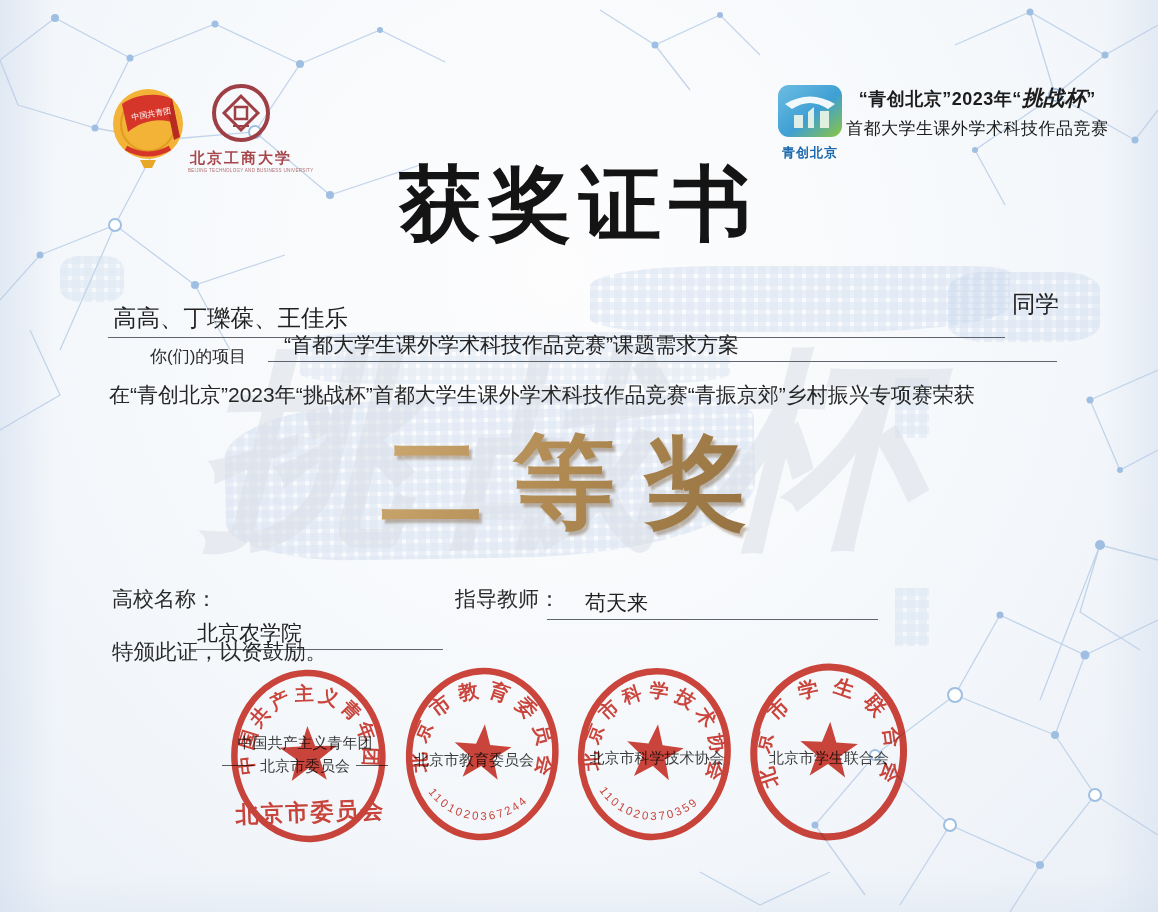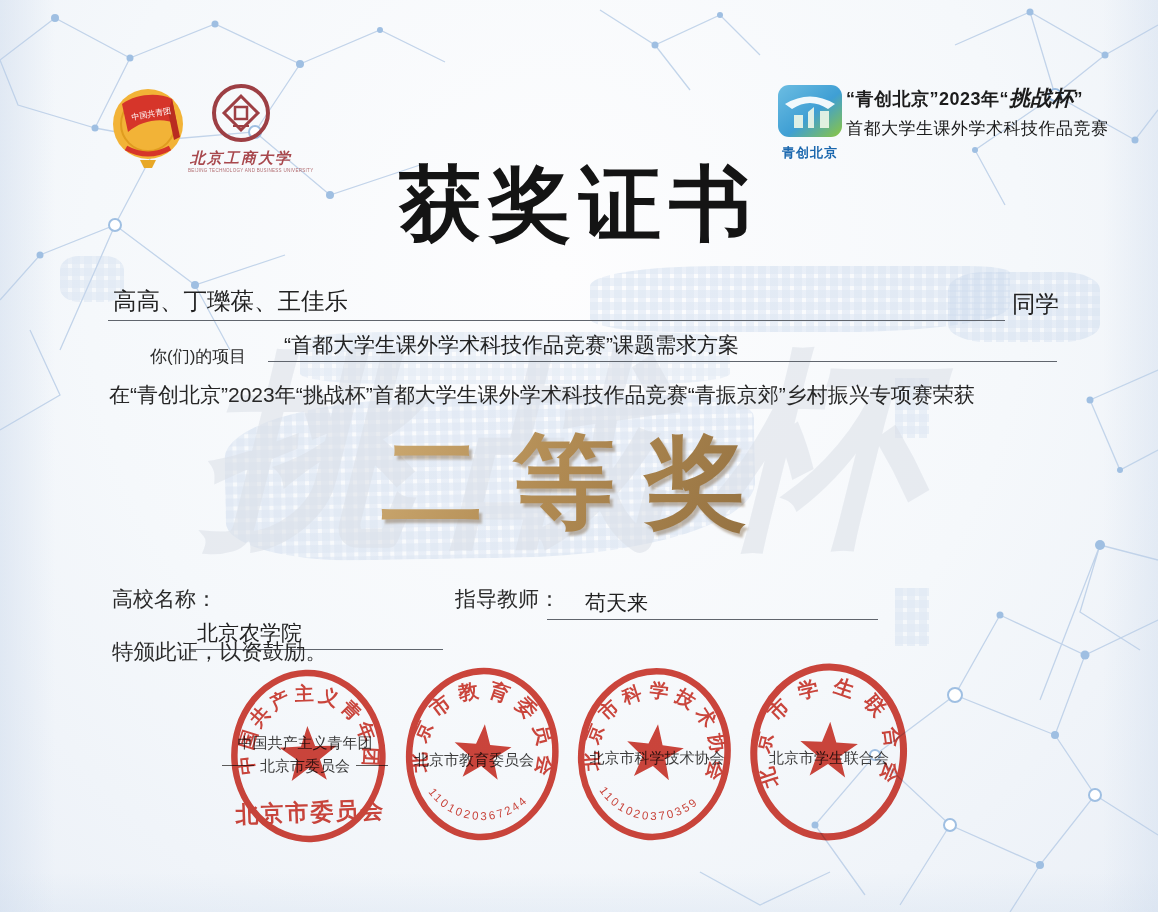"“青创北京”2023年“挑战杯”" .hdr-line1 { text-align: none -> center }
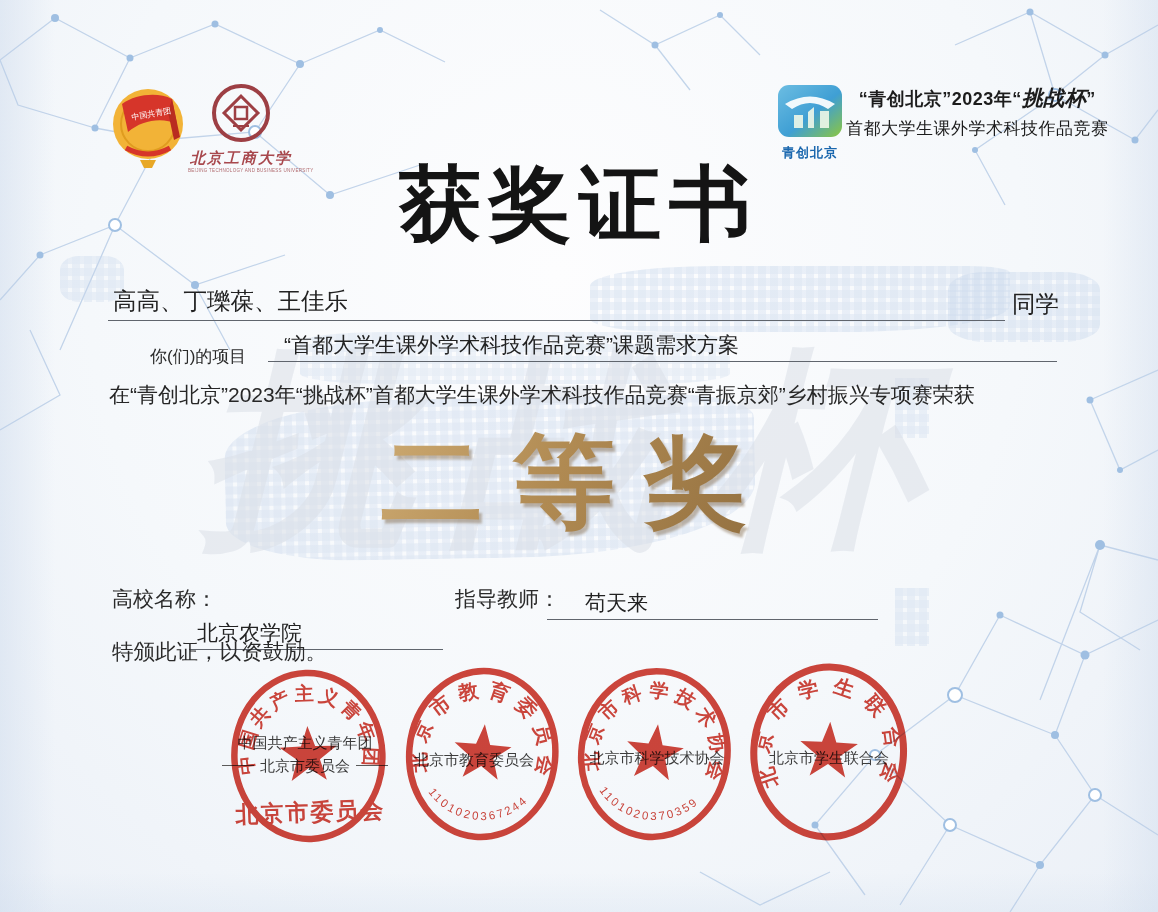"北京工商大学" .btbu-name { font-style: italic -> none }
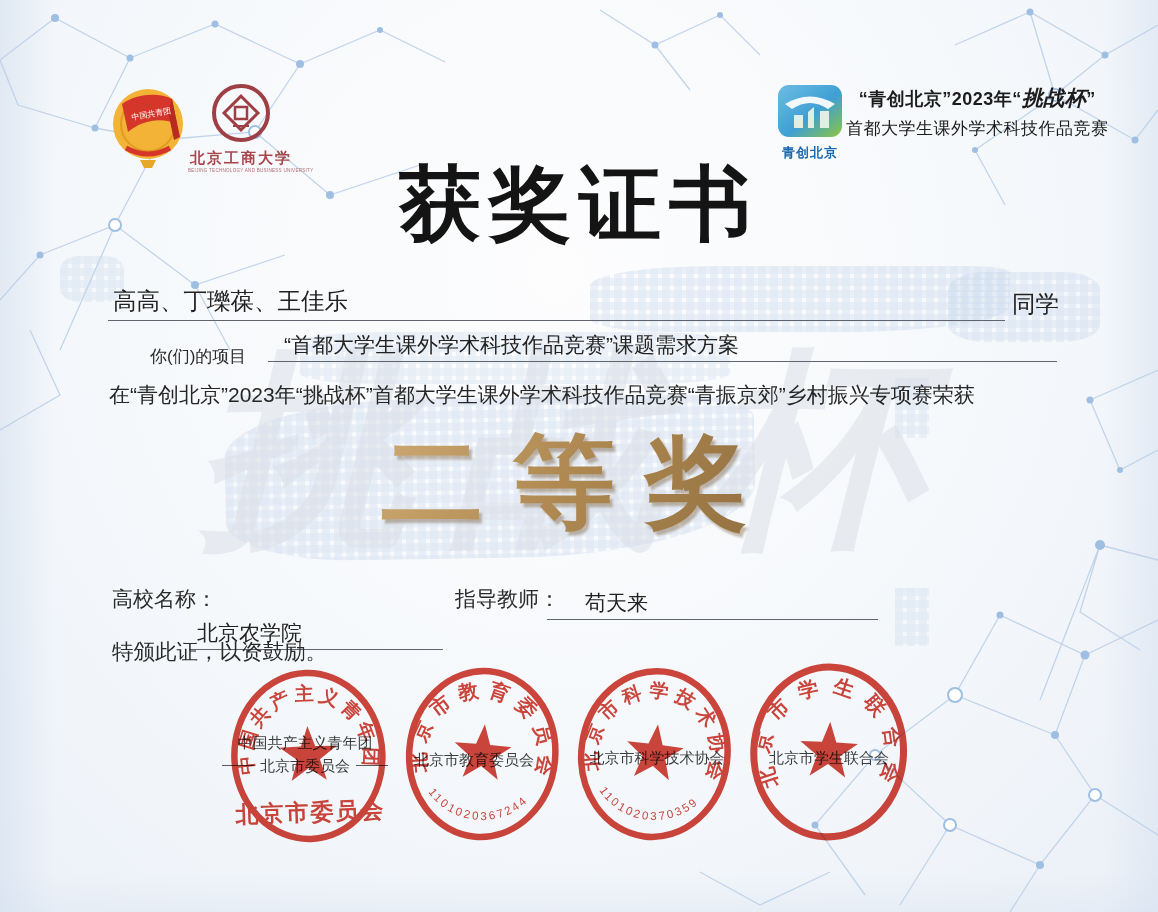"高高、丁瓅葆、王佳乐" .names-field { top: 285px -> 302px }
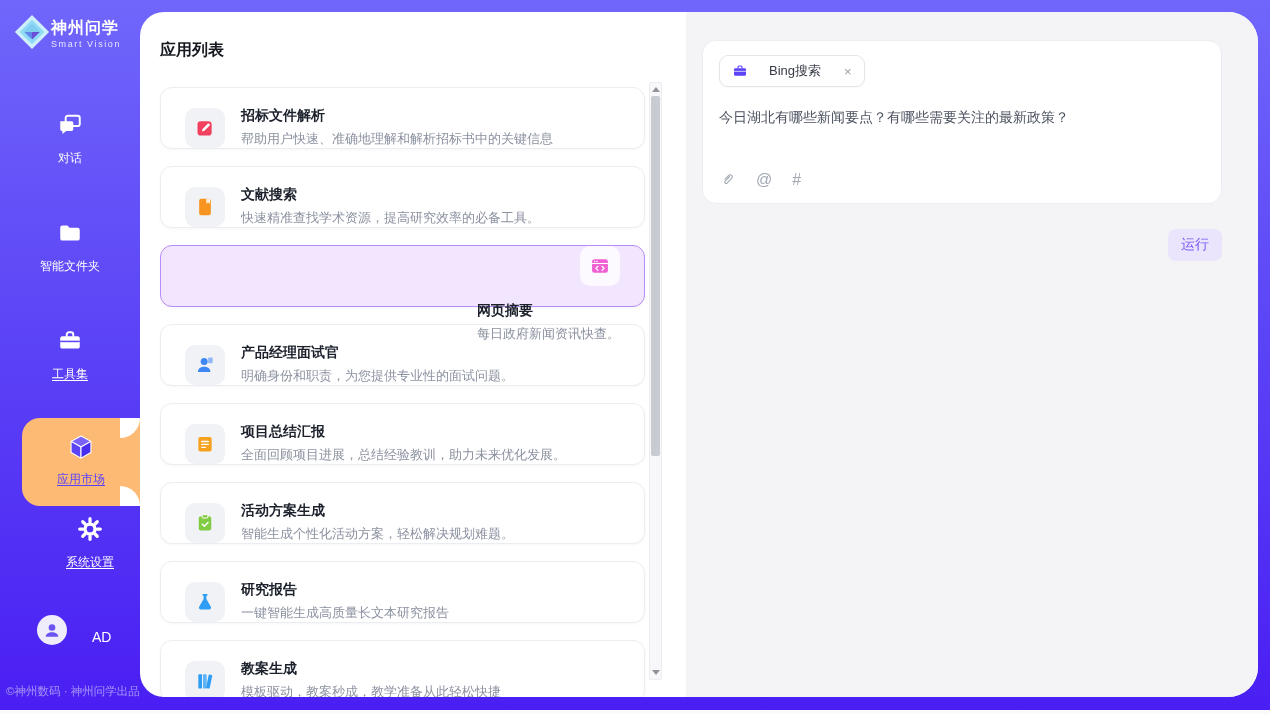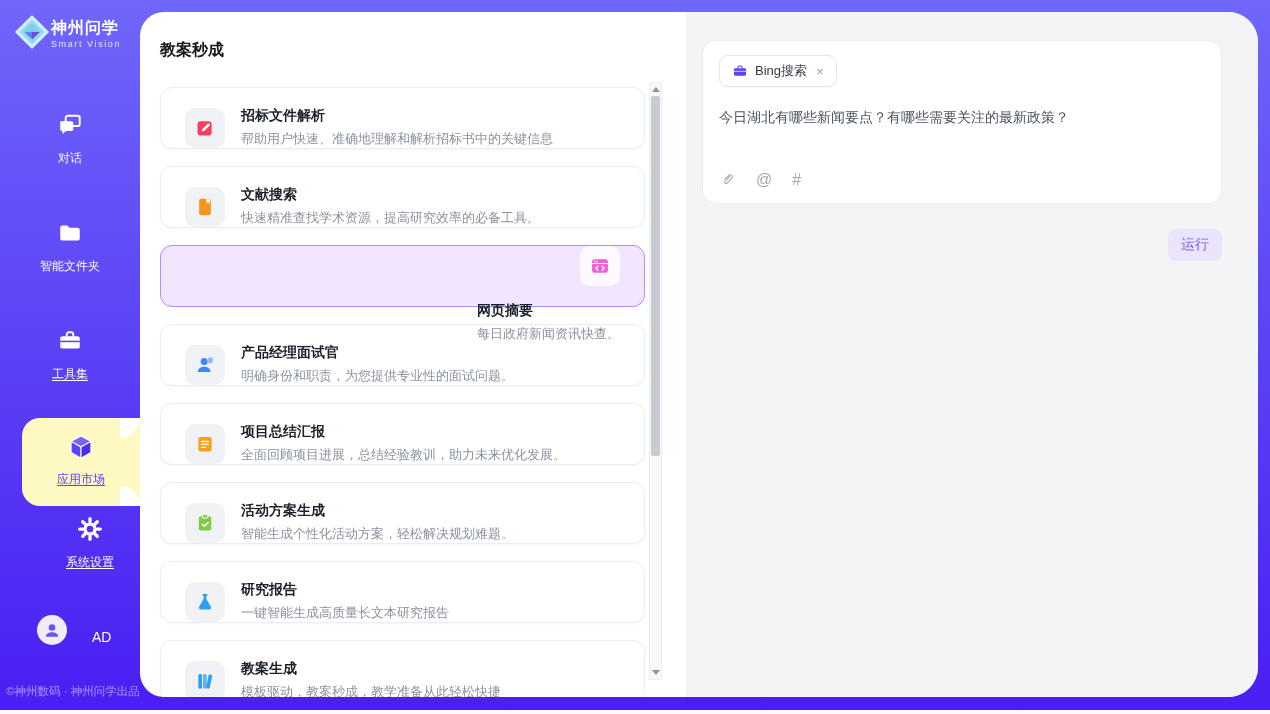"教案秒成" h2.panel-title { text: 教案秒成 -> 应用列表 }
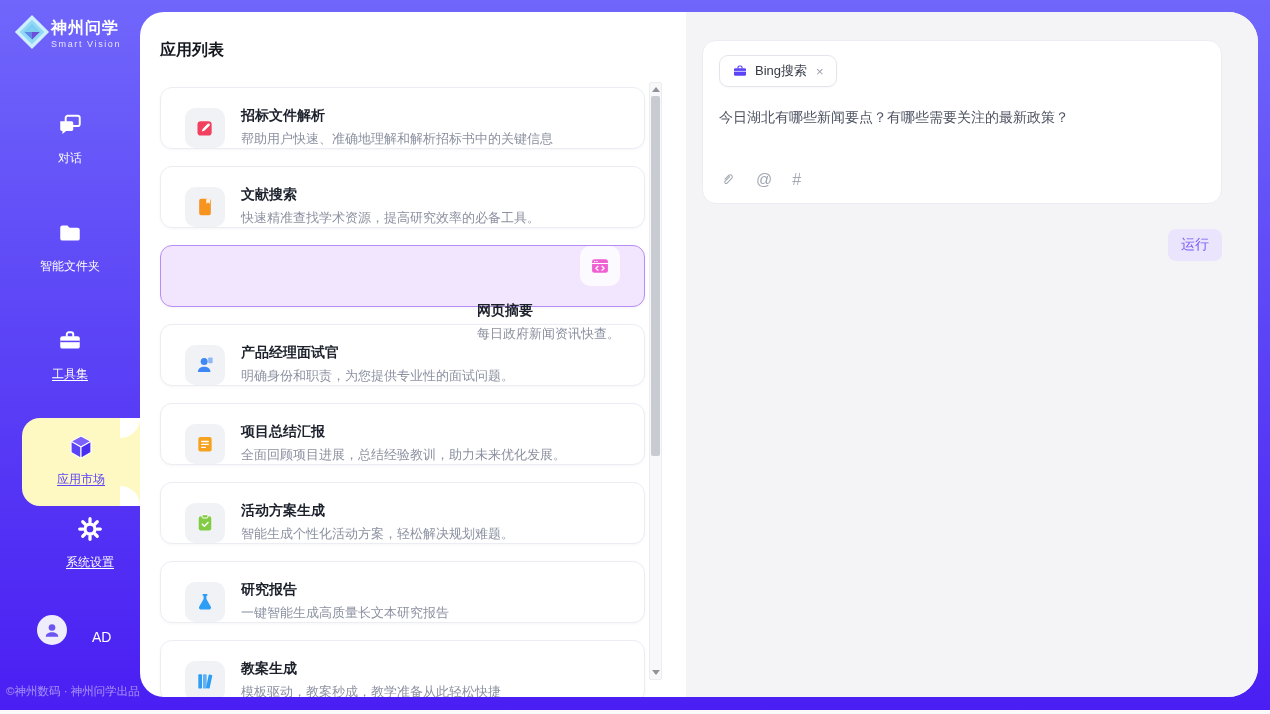"Bing搜索" .chip { gap: 7px -> 21px }
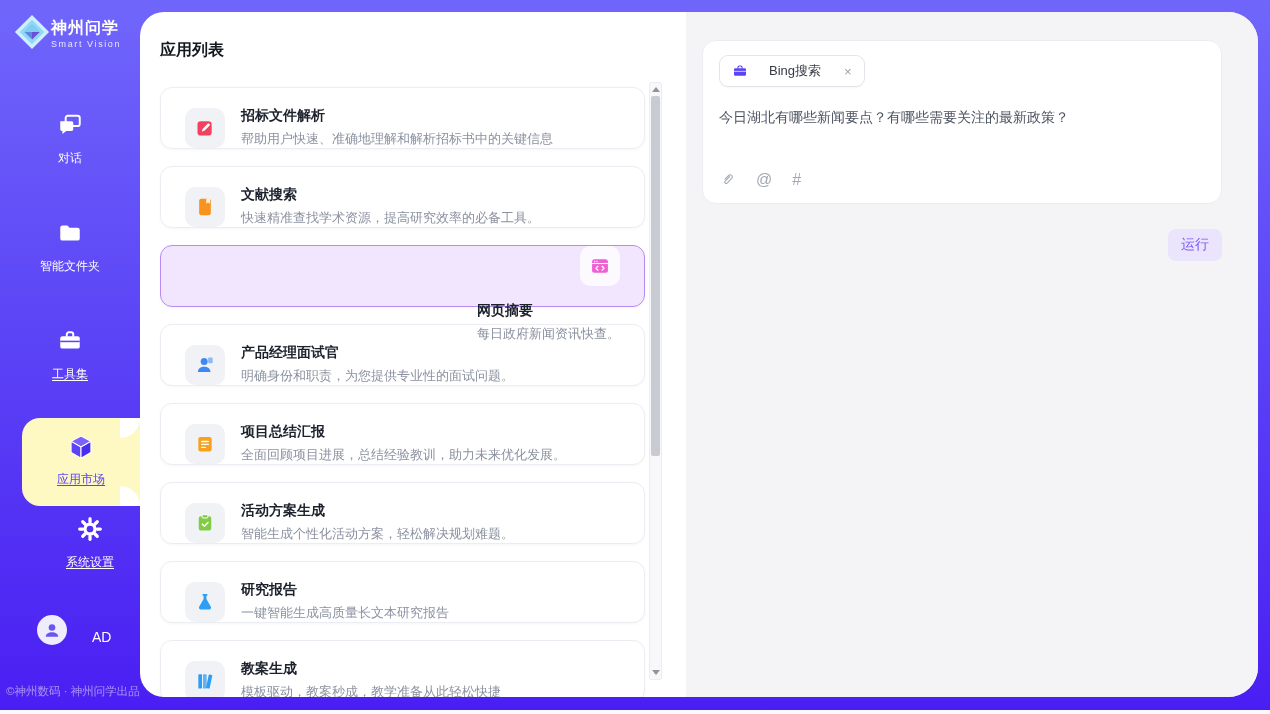"应用市场" .market-tab { background: #fef9c3 -> #fdba74 }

═══

▶ [Task goal]: An exact restatement of every record is required. Omit the images.

▶ [Task solution]:
"“青创北京”2023年“挑战杯”" .hdr-line1 { text-align: none -> center }
"北京工商大学" .btbu-name { font-style: italic -> none }
"高高、丁瓅葆、王佳乐" .names-field { top: 285px -> 302px }
"教案秒成" h2.panel-title { text: 教案秒成 -> 应用列表 }
"Bing搜索" .chip { gap: 7px -> 21px }
"应用市场" .market-tab { background: #fef9c3 -> #fdba74 }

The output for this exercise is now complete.